| Assignment |
Determine how many lines below contain the string "none" and give that number without anything else.

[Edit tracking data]
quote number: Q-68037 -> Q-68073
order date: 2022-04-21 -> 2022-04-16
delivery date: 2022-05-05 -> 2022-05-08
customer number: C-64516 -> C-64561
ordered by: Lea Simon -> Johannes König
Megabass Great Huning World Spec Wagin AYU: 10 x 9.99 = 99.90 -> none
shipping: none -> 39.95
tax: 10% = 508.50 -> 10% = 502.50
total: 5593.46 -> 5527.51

---

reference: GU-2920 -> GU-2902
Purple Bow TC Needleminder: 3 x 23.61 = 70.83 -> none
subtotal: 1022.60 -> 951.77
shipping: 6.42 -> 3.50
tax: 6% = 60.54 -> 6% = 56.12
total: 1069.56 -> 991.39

| Task solution |
3